Trait objects, limetimes, and the expression problem: implementing a function predicate trait


I'm implementing a distributed consensus protocol, and a common operation is to use a back-track-able predicate to construct a set or the like. Below is the specific error I'm running into, however, I believe this class of problems is something more general than just this specific case.

The Issue

So I'm bumping into an interesting lifetimes issue. Let's see here...
First things first, I have a Value, which is a non-static trait that is not a trait object. Here's the definition:

pub trait Value: Eq + Ord + fmt::Debug {
    fn combine(this: Self, that: Self, slot_id: SlotId) -> Self;

Next up, I have another trait, Predicate, which has one member function. It takes a generic Message<T> (a struct that contains a Value, among other things), and optionally returns a new predicate:

pub trait Predicate<T: Value>: fmt::Debug {
    fn test(self, message: &Message<T>) -> Option<Box<dyn Predicate<T>>>;

Last but not least, I have FnPredicate, which applies a function as a predicate, and returns itself if that function returns true:

pub struct FnPredicate<T: Value>(Box<fn(&Message<T>) -> bool>);

impl<T: Value> Predicate<T> for FnPredicate<T> {
    fn test(self, message: &Message<T>) -> Option<Box<dyn Predicate<T>>> {
        return if (self.0)(message) {
        } else {

Right now, I'm currently getting a lifetime error when I box self in Some(Box::new(self)):

the parameter type `T` may not live long enough that the type `FnPredicate<T>` will meet its required lifetime bounds

Any tips? I'm getting a serious code-smell right off the bat, but I haven't honestly explored the solution space that much. One more quick thing - rustc gives me this help message:

help: consider adding an explicit lifetime bound...: `T: 'static +`

But value is non-static, so this would result in further issues down the road. Thoughts y'all? Thanks in advance!
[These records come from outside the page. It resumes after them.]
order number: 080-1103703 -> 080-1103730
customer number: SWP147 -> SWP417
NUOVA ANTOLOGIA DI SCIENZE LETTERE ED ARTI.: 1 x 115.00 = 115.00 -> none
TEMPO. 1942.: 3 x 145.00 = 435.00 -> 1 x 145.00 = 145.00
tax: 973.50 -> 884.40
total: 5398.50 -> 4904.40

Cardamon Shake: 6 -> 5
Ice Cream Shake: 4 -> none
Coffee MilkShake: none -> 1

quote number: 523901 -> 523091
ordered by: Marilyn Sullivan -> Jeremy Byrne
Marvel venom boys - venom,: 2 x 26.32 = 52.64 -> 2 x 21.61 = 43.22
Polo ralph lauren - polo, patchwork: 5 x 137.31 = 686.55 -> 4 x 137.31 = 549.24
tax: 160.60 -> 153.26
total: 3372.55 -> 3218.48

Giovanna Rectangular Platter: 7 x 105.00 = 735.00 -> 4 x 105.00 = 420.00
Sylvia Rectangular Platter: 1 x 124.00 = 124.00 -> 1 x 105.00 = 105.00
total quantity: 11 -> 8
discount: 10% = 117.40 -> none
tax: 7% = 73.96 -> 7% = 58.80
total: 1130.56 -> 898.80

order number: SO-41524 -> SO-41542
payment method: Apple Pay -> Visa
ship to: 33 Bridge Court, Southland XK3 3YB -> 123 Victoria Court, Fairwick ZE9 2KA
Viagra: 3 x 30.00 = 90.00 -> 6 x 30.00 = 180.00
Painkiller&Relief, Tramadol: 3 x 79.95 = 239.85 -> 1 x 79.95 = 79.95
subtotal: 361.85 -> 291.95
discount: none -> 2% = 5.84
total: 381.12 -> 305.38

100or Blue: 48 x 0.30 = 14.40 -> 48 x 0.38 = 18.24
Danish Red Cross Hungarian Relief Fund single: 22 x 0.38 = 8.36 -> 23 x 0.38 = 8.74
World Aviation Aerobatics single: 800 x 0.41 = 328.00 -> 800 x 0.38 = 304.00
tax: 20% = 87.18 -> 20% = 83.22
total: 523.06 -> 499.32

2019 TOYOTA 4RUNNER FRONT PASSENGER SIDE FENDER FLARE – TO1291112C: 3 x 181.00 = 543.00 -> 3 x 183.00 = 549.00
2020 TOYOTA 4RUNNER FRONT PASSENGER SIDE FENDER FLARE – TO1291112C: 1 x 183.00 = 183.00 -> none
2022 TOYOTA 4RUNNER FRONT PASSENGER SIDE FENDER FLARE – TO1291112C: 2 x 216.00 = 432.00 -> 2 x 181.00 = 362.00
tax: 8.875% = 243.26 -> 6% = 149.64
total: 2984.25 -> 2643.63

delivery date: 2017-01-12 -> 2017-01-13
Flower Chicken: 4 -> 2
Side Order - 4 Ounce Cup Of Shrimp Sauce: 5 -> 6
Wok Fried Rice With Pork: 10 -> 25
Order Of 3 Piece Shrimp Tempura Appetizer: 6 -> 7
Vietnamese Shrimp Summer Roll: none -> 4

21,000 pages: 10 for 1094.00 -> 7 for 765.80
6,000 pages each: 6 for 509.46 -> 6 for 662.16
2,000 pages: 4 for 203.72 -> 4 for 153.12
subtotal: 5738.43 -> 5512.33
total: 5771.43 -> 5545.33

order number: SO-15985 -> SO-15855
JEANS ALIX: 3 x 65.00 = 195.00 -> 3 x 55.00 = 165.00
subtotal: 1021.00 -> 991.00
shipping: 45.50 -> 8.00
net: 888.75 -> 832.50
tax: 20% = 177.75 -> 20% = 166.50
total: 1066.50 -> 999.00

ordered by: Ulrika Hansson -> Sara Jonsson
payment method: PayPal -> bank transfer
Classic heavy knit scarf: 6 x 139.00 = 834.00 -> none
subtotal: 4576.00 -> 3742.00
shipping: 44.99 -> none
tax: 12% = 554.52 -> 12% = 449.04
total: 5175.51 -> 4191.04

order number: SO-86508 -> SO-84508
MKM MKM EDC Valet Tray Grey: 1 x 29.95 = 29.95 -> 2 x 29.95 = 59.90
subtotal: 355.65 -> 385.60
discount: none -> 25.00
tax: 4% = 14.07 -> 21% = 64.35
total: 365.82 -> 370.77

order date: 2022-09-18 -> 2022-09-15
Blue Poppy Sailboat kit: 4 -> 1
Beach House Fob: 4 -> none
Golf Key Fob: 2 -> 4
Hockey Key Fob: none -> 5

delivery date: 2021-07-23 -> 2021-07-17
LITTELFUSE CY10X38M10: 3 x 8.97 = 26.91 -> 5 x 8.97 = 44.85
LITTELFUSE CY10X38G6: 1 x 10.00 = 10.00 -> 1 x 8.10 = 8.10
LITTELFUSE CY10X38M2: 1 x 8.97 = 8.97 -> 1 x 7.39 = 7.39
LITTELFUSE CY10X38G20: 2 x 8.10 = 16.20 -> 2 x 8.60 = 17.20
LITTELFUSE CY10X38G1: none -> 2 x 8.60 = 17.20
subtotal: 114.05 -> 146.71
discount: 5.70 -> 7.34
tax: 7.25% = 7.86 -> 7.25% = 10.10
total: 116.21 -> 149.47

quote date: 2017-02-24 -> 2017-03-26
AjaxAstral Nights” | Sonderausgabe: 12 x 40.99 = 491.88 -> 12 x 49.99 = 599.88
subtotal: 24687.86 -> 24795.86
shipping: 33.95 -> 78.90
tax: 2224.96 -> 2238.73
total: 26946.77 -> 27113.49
I believe these... class of problems are something more general than just this specific case.

Whenever I try to use traits to emulate 'open' enums - i.e. sets of related types that implement the same interface - I usually run into what seems like a wall of errors no matter which direction I go. In the past, I've resolved this issue by switching to 'closed' enums, turning traits and their implementations into enums.

This seems related to the expression problem. Ignoring the example above, what is the idiomatic way to resolve the expression problem in Rust and what general patterns exist when working with traits and trait objects?

I feel like I have a solid grasp on traits when creating basic interfaces, but anything self-referential or dyn-related quickly gets shuts down. I understand the why, just not what general solutions exist.


Can you include a playground with all the code together?

Sure thing! Rust Playground

As far as the error is concerned, Box<dyn SomeTrait> has an implicit 'static lifetime. So it’s really Box<dyn SomeTrait + 'static> if you don’t specify a lifetime. In your case you need to change the method definition to give the trait object a lifetime, such as

fn test<'s>(self, message: &Message<T>) -> Option<Box<dyn Predicate<T> + 's>> where Self:'s

Note the extra constraint to constrain self to stay alive for the lifetime as well.



You beat me to the answer however i was coming up witch where T: 's and are a bit surprised that where Self: 's works too.


Oh, I see! Thanks for the answer! That really helped :smile::+1:

One more thing:

I'm implementing a distributed consensus protocol, and a common operation is to use a back-track-able predicate to construct a set or the like.

In the implementation of the back-tracking code, which calls Predicate::test, I get a similar lifetime bounds error. The compiler is assuming a 'static lifetime again. The implementation is a bit more involved, so I'll try to narrow it down to a MVP.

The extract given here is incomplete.